> **PROMPT**: Only an exact repetition of the entries counts as an answer.

> **INPUT FOR THIS TASK**:
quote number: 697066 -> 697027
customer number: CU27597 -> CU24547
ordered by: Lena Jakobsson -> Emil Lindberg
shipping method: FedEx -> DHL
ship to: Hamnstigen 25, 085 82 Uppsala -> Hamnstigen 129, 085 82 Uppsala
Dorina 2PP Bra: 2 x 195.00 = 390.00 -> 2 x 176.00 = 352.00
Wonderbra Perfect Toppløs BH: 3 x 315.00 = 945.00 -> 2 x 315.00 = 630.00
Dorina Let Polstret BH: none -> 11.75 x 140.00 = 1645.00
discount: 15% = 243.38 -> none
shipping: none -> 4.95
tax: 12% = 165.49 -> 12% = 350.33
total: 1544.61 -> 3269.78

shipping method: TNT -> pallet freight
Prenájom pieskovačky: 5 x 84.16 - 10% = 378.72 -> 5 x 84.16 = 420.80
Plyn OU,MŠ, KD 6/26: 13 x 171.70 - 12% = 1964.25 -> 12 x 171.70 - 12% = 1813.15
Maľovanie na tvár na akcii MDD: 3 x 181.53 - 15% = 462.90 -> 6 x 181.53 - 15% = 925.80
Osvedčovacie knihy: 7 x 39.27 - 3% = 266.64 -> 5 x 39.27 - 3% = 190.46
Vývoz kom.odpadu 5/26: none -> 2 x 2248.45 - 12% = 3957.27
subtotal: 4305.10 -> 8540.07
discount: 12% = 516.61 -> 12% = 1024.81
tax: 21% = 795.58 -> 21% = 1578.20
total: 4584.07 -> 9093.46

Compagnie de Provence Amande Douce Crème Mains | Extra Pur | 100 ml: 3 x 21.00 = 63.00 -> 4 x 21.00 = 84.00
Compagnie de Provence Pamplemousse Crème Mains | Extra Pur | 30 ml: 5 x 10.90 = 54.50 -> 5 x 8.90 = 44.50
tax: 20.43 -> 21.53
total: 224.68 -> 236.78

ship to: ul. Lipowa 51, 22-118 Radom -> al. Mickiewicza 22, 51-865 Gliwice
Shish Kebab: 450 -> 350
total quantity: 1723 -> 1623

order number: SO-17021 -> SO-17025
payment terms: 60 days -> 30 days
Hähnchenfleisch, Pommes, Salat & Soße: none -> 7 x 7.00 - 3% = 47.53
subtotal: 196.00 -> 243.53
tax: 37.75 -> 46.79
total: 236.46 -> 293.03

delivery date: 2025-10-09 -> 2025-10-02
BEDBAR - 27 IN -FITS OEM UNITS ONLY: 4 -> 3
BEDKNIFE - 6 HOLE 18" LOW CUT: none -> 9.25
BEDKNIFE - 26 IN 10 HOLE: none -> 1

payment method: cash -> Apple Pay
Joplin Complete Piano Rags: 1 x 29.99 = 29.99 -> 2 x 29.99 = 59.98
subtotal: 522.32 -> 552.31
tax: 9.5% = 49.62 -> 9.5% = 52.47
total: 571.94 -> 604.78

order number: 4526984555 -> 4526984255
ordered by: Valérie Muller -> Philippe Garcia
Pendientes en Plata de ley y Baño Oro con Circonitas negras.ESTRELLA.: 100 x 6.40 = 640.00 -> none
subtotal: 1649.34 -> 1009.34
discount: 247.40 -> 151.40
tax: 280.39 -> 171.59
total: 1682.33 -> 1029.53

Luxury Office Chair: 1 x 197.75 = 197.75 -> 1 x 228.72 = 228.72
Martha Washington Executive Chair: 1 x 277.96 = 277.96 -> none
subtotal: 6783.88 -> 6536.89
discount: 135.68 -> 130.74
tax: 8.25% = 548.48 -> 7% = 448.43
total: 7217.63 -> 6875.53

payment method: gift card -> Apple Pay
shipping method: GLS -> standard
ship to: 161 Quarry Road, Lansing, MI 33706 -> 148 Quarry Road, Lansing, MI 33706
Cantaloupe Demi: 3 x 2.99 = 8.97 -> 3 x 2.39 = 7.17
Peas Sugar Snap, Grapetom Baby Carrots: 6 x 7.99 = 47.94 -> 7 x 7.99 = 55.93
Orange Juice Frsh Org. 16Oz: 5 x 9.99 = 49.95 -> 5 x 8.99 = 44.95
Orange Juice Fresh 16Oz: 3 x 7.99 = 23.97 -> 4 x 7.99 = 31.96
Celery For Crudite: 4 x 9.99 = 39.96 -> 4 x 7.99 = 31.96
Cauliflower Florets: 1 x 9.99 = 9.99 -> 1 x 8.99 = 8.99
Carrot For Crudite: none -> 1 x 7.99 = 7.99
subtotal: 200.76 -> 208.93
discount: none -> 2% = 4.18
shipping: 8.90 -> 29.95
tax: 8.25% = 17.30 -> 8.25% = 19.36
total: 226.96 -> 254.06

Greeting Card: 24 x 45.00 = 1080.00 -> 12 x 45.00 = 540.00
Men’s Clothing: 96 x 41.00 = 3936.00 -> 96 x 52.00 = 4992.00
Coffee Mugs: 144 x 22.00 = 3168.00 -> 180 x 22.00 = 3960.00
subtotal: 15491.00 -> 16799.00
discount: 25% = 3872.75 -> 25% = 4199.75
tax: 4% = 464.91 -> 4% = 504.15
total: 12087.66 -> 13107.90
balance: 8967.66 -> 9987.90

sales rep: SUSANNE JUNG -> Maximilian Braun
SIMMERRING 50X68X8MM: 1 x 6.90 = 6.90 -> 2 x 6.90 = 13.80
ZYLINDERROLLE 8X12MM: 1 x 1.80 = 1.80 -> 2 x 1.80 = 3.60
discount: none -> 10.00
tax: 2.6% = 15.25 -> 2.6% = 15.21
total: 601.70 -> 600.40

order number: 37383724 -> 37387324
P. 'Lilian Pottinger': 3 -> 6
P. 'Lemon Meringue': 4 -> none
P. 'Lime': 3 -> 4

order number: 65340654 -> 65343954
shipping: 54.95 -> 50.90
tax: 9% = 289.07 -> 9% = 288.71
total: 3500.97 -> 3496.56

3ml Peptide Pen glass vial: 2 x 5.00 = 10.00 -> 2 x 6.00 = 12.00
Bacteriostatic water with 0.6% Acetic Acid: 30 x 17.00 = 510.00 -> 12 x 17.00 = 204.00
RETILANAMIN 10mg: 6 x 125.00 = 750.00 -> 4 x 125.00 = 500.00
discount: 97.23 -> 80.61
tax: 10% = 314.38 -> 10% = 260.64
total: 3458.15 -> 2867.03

> **RESPONSE FOR THIS EXERCISE**:
quote number: 697066 -> 697027
customer number: CU27597 -> CU24547
ordered by: Lena Jakobsson -> Emil Lindberg
shipping method: FedEx -> DHL
ship to: Hamnstigen 25, 085 82 Uppsala -> Hamnstigen 129, 085 82 Uppsala
Dorina 2PP Bra: 2 x 195.00 = 390.00 -> 2 x 176.00 = 352.00
Wonderbra Perfect Toppløs BH: 3 x 315.00 = 945.00 -> 2 x 315.00 = 630.00
Dorina Let Polstret BH: none -> 11.75 x 140.00 = 1645.00
discount: 15% = 243.38 -> none
shipping: none -> 4.95
tax: 12% = 165.49 -> 12% = 350.33
total: 1544.61 -> 3269.78

shipping method: TNT -> pallet freight
Prenájom pieskovačky: 5 x 84.16 - 10% = 378.72 -> 5 x 84.16 = 420.80
Plyn OU,MŠ, KD 6/26: 13 x 171.70 - 12% = 1964.25 -> 12 x 171.70 - 12% = 1813.15
Maľovanie na tvár na akcii MDD: 3 x 181.53 - 15% = 462.90 -> 6 x 181.53 - 15% = 925.80
Osvedčovacie knihy: 7 x 39.27 - 3% = 266.64 -> 5 x 39.27 - 3% = 190.46
Vývoz kom.odpadu 5/26: none -> 2 x 2248.45 - 12% = 3957.27
subtotal: 4305.10 -> 8540.07
discount: 12% = 516.61 -> 12% = 1024.81
tax: 21% = 795.58 -> 21% = 1578.20
total: 4584.07 -> 9093.46

Compagnie de Provence Amande Douce Crème Mains | Extra Pur | 100 ml: 3 x 21.00 = 63.00 -> 4 x 21.00 = 84.00
Compagnie de Provence Pamplemousse Crème Mains | Extra Pur | 30 ml: 5 x 10.90 = 54.50 -> 5 x 8.90 = 44.50
tax: 20.43 -> 21.53
total: 224.68 -> 236.78

ship to: ul. Lipowa 51, 22-118 Radom -> al. Mickiewicza 22, 51-865 Gliwice
Shish Kebab: 450 -> 350
total quantity: 1723 -> 1623

order number: SO-17021 -> SO-17025
payment terms: 60 days -> 30 days
Hähnchenfleisch, Pommes, Salat & Soße: none -> 7 x 7.00 - 3% = 47.53
subtotal: 196.00 -> 243.53
tax: 37.75 -> 46.79
total: 236.46 -> 293.03

delivery date: 2025-10-09 -> 2025-10-02
BEDBAR - 27 IN -FITS OEM UNITS ONLY: 4 -> 3
BEDKNIFE - 6 HOLE 18" LOW CUT: none -> 9.25
BEDKNIFE - 26 IN 10 HOLE: none -> 1

payment method: cash -> Apple Pay
Joplin Complete Piano Rags: 1 x 29.99 = 29.99 -> 2 x 29.99 = 59.98
subtotal: 522.32 -> 552.31
tax: 9.5% = 49.62 -> 9.5% = 52.47
total: 571.94 -> 604.78

order number: 4526984555 -> 4526984255
ordered by: Valérie Muller -> Philippe Garcia
Pendientes en Plata de ley y Baño Oro con Circonitas negras.ESTRELLA.: 100 x 6.40 = 640.00 -> none
subtotal: 1649.34 -> 1009.34
discount: 247.40 -> 151.40
tax: 280.39 -> 171.59
total: 1682.33 -> 1029.53

Luxury Office Chair: 1 x 197.75 = 197.75 -> 1 x 228.72 = 228.72
Martha Washington Executive Chair: 1 x 277.96 = 277.96 -> none
subtotal: 6783.88 -> 6536.89
discount: 135.68 -> 130.74
tax: 8.25% = 548.48 -> 7% = 448.43
total: 7217.63 -> 6875.53

payment method: gift card -> Apple Pay
shipping method: GLS -> standard
ship to: 161 Quarry Road, Lansing, MI 33706 -> 148 Quarry Road, Lansing, MI 33706
Cantaloupe Demi: 3 x 2.99 = 8.97 -> 3 x 2.39 = 7.17
Peas Sugar Snap, Grapetom Baby Carrots: 6 x 7.99 = 47.94 -> 7 x 7.99 = 55.93
Orange Juice Frsh Org. 16Oz: 5 x 9.99 = 49.95 -> 5 x 8.99 = 44.95
Orange Juice Fresh 16Oz: 3 x 7.99 = 23.97 -> 4 x 7.99 = 31.96
Celery For Crudite: 4 x 9.99 = 39.96 -> 4 x 7.99 = 31.96
Cauliflower Florets: 1 x 9.99 = 9.99 -> 1 x 8.99 = 8.99
Carrot For Crudite: none -> 1 x 7.99 = 7.99
subtotal: 200.76 -> 208.93
discount: none -> 2% = 4.18
shipping: 8.90 -> 29.95
tax: 8.25% = 17.30 -> 8.25% = 19.36
total: 226.96 -> 254.06

Greeting Card: 24 x 45.00 = 1080.00 -> 12 x 45.00 = 540.00
Men’s Clothing: 96 x 41.00 = 3936.00 -> 96 x 52.00 = 4992.00
Coffee Mugs: 144 x 22.00 = 3168.00 -> 180 x 22.00 = 3960.00
subtotal: 15491.00 -> 16799.00
discount: 25% = 3872.75 -> 25% = 4199.75
tax: 4% = 464.91 -> 4% = 504.15
total: 12087.66 -> 13107.90
balance: 8967.66 -> 9987.90

sales rep: SUSANNE JUNG -> Maximilian Braun
SIMMERRING 50X68X8MM: 1 x 6.90 = 6.90 -> 2 x 6.90 = 13.80
ZYLINDERROLLE 8X12MM: 1 x 1.80 = 1.80 -> 2 x 1.80 = 3.60
discount: none -> 10.00
tax: 2.6% = 15.25 -> 2.6% = 15.21
total: 601.70 -> 600.40

order number: 37383724 -> 37387324
P. 'Lilian Pottinger': 3 -> 6
P. 'Lemon Meringue': 4 -> none
P. 'Lime': 3 -> 4

order number: 65340654 -> 65343954
shipping: 54.95 -> 50.90
tax: 9% = 289.07 -> 9% = 288.71
total: 3500.97 -> 3496.56

3ml Peptide Pen glass vial: 2 x 5.00 = 10.00 -> 2 x 6.00 = 12.00
Bacteriostatic water with 0.6% Acetic Acid: 30 x 17.00 = 510.00 -> 12 x 17.00 = 204.00
RETILANAMIN 10mg: 6 x 125.00 = 750.00 -> 4 x 125.00 = 500.00
discount: 97.23 -> 80.61
tax: 10% = 314.38 -> 10% = 260.64
total: 3458.15 -> 2867.03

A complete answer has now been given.